*** The input ***

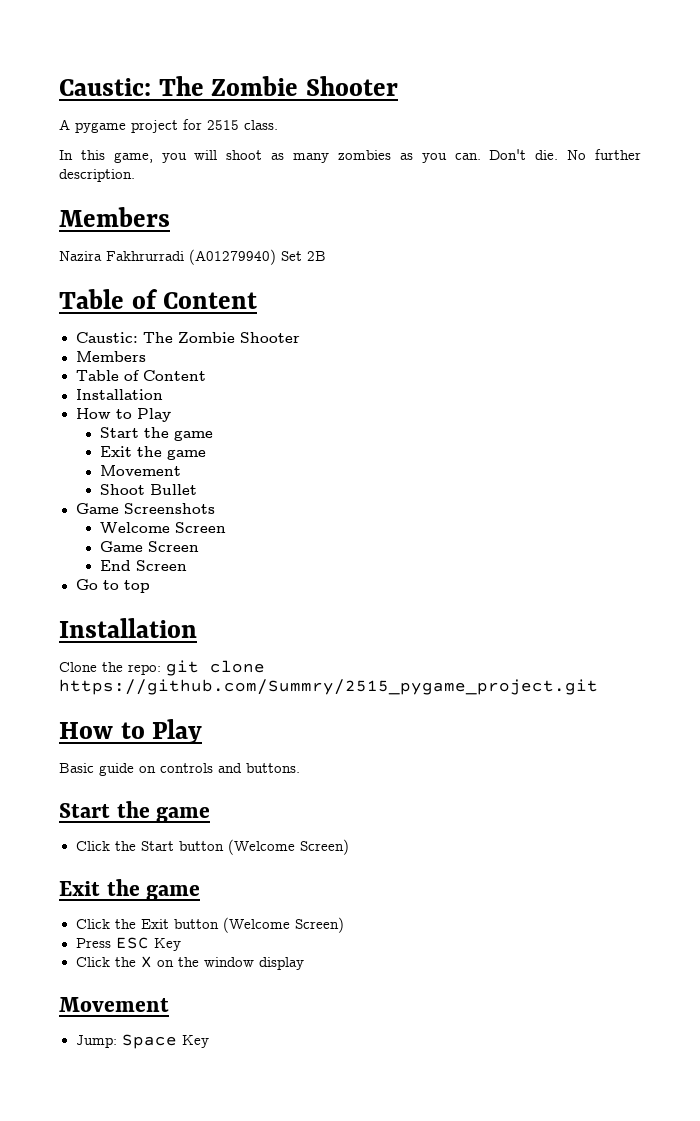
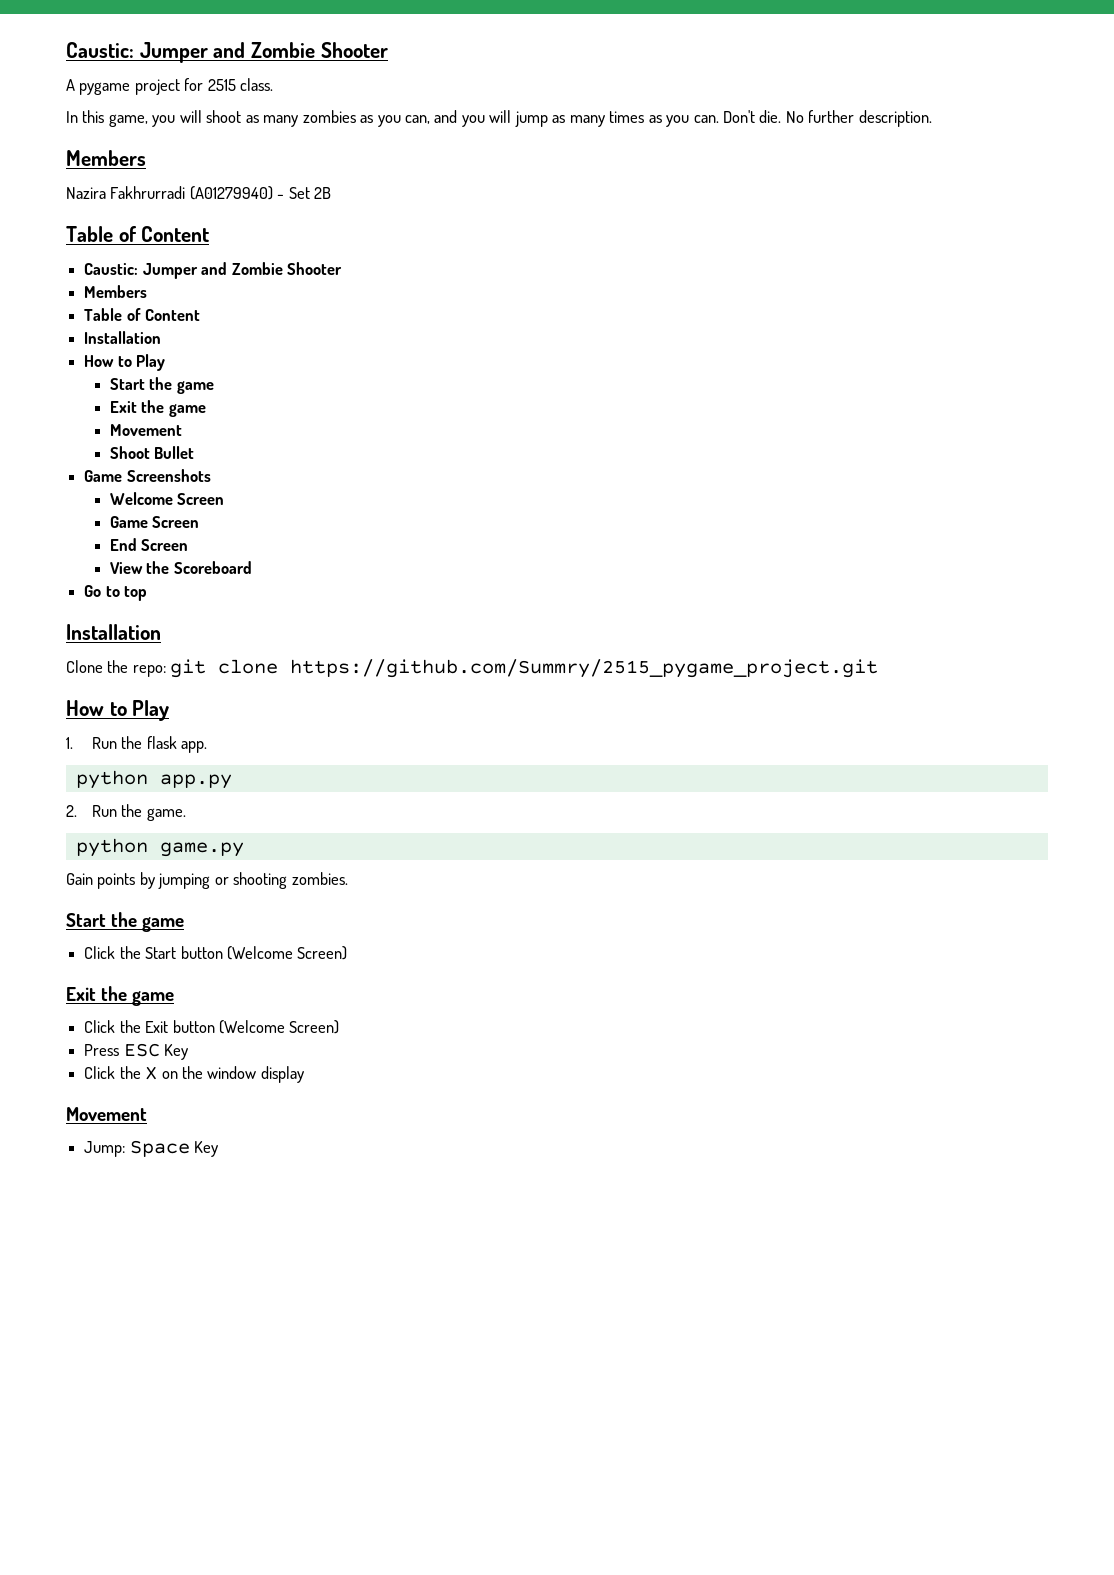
[59,76,204,96] Caustic: The -> [66,42,246,63] Caustic: Jumper and
(447, 158) none -> [405,110,690,127] can, and you will jump as many times as you
(276, 257) none -> [277,194,285,199] -
[142,332,173,343] The -> [142,262,228,279] Jumper and
(187, 565) none -> [109,561,252,574] // View the Scoreboard
[59,763,300,776] Basic guide on controls and buttons. -> [66,736,208,753] [75,770,232,789] [66,804,186,821] [75,838,244,857] [66,872,348,889] 1. Run the flask app. // python app.py // 2. Run the game. // python game.py // Gain points by jumping or shooting zombies.

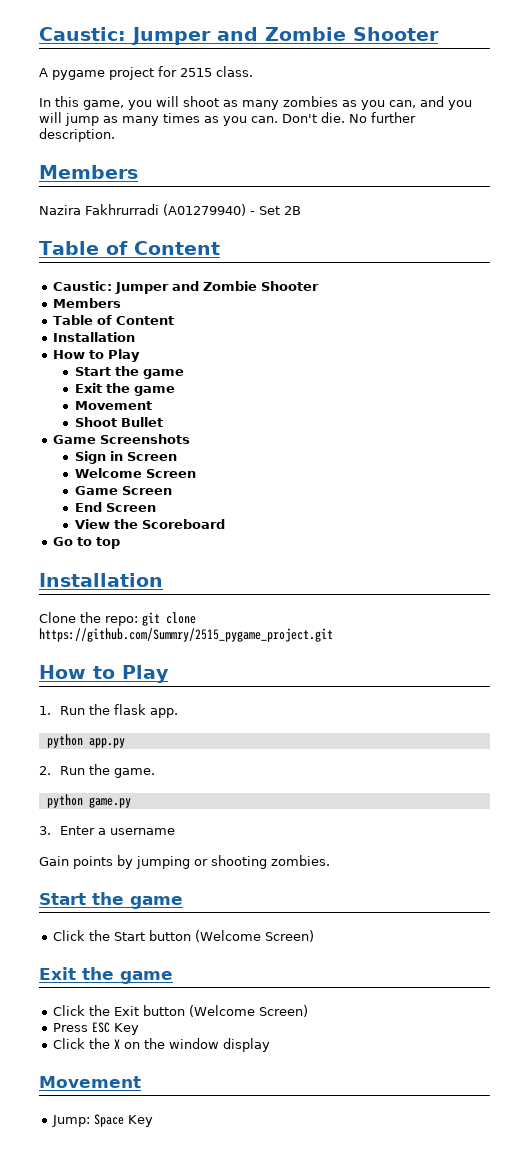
(211, 475) none -> [74,451,177,464] // Sign in Screen
(244, 849) none -> [39,826,176,835] // 3. Enter a username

*** End of The input ***

Problem requirements: Exclude the pictures and repeat the entries word for word.

Answer box:
[59,76,204,96] Caustic: The -> [66,42,246,63] Caustic: Jumper and
(447, 158) none -> [405,110,690,127] can, and you will jump as many times as you
(276, 257) none -> [277,194,285,199] -
[142,332,173,343] The -> [142,262,228,279] Jumper and
(187, 565) none -> [109,561,252,574] // View the Scoreboard
[59,763,300,776] Basic guide on controls and buttons. -> [66,736,208,753] [75,770,232,789] [66,804,186,821] [75,838,244,857] [66,872,348,889] 1. Run the flask app. // python app.py // 2. Run the game. // python game.py // Gain points by jumping or shooting zombies.

(211, 475) none -> [74,451,177,464] // Sign in Screen
(244, 849) none -> [39,826,176,835] // 3. Enter a username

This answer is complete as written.